Show HN: l2met – Turn logs into metrics - ryandotsmith
http://r.32k.io/l2met-introduction

======
sciurus
Neat stuff!

In a similar vein, if you need to extract metrics from log files you don't
control, collectd has a plugin for that. From collectd you can send the
metrics to graphite, amqp, mongo, redis, riemann, etc. [1]

[0]
[https://collectd.org/wiki/index.php/Plugin:Tail](https://collectd.org/wiki/index.php/Plugin:Tail)
[1]
[https://collectd.org/wiki/index.php/Table_of_Plugins](https://collectd.org/wiki/index.php/Table_of_Plugins)

------
randomdrake
Nice work!

If you don't mind, I'm curious about a statement at the bottom of the page:

"This article was motivated by many success and failures experienced with
production systems at Heroku."

Heroku is, as far as I know, more expensive than EC2. Maybe even double? With
this being the case, at what point does it make sense to just run your own EC2
and set things up how you like instead of fighting against the platform?

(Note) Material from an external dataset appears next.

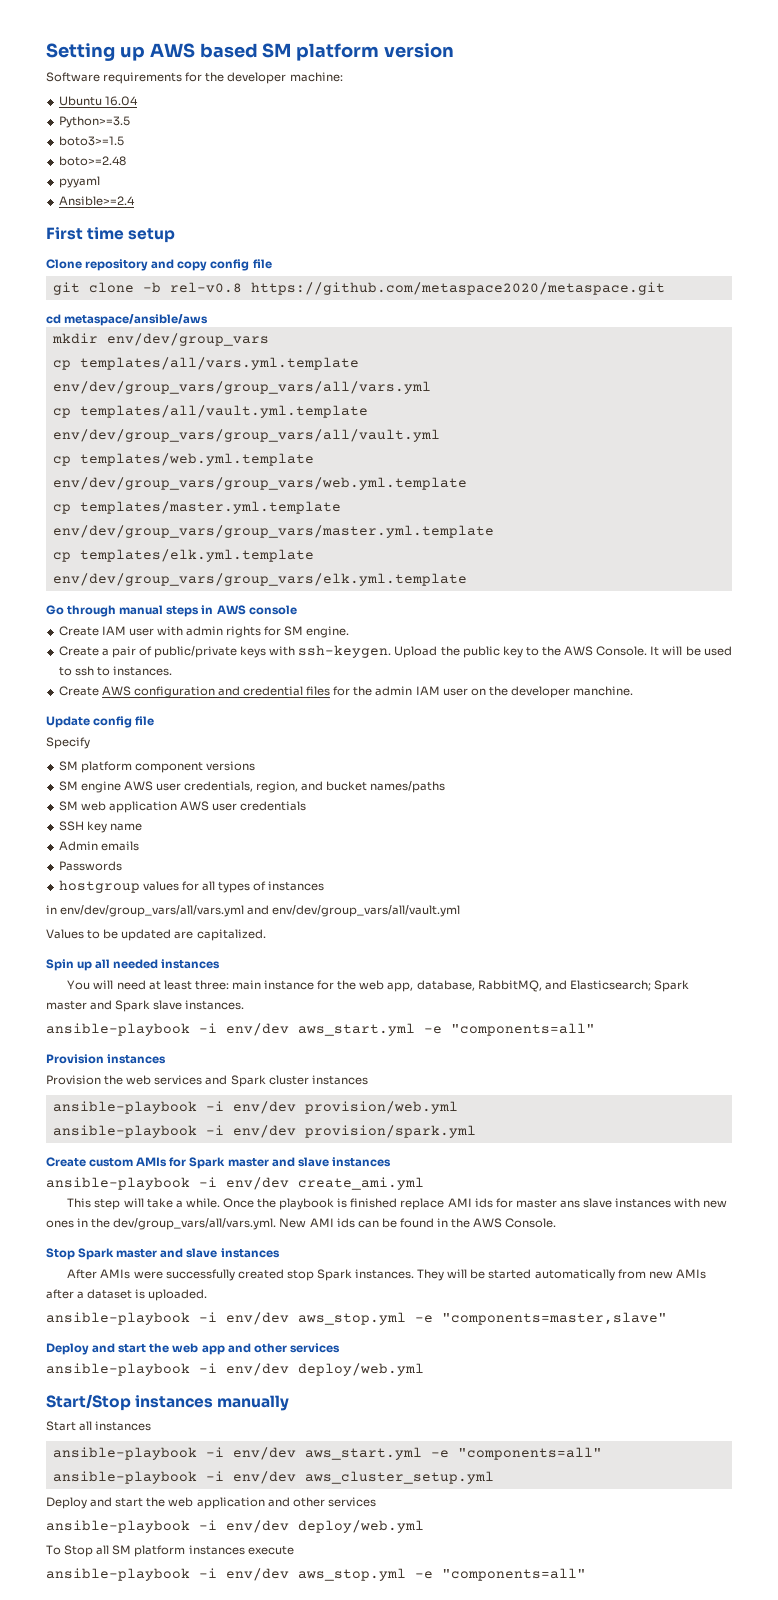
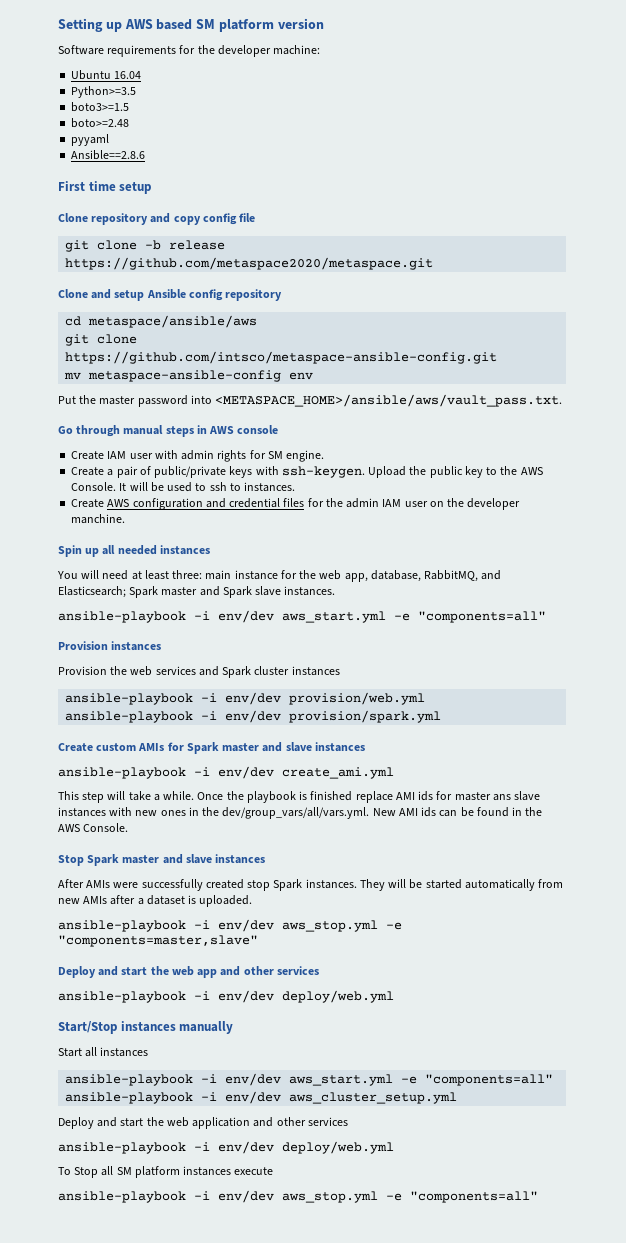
[58,196,135,206] Ansible>=2.4 -> [71,150,146,160] Ansible==2.8.6
[169,282,242,293] rel-v0.8 -> [169,240,226,250] release
[46,314,209,326] [51,333,269,346] [52,357,359,370] [52,381,431,394] [52,405,368,418] [52,429,440,442] [52,453,314,466] [52,477,467,490] [52,501,341,514] [52,525,494,538] [52,549,314,562] [52,573,467,586] cd metaspace/ansible/aws // mkdir env/dev/group_vars // cp templates/all/vars.yml.template env/dev/group_vars/group_vars/all/vars.yml // cp templates/all/vault.yml.template env/dev/group_vars/group_vars/all/vault.yml // cp templates/web.yml.template env/dev/group_vars/group_vars/web.yml.template // cp templates/master.yml.template env/dev/group_vars/group_vars/master.yml.template // cp templates/elk.yml.template env/dev/group_vars/group_vars/elk.yml.template -> [58,289,283,301] [65,315,258,328] [65,334,138,346] [65,351,498,364] [64,370,314,382] [58,394,563,407] Clone and setup Ansible config repository // cd metaspace/ansible/aws // git clone https://github.com/intsco/metaspace-ansible-config.git // mv metaspace-ansible-config env // Put the master password into <METASPACE_HOME>/ansible/aws/vault_pass.txt.
[46,716,155,728] [46,737,90,749] [58,761,255,773] [58,781,446,793] [58,801,307,813] [58,821,142,833] [58,841,139,851] [58,861,122,871] [58,880,325,893] [46,905,461,917] [46,929,266,941] // Update config file // Specify // SM platform component versions // SM engine AWS user credentials, region, and bucket names/paths // SM web application AWS user credentials // SSH key name // Admin emails // Passwords // hostgroup values for all types of instances // in env/dev/group_vars/all/vars.yml and env/dev/group_vars/all/vault.yml // Values to be updated are capitalized. -> (126, 519) none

I've only used Heroku moderately, but I've read many instance of folks
spending lots of time trying to get Heroku to work how they want. It seems to
me, they could've possibly spun up an EC2 instance and gotten things
configured more quickly and easily.

So, to pose my question in another way: if it's possibly faster, and more
cost-effective to run an EC2 instance, why do people continue to appear to be
fighting against Heroku?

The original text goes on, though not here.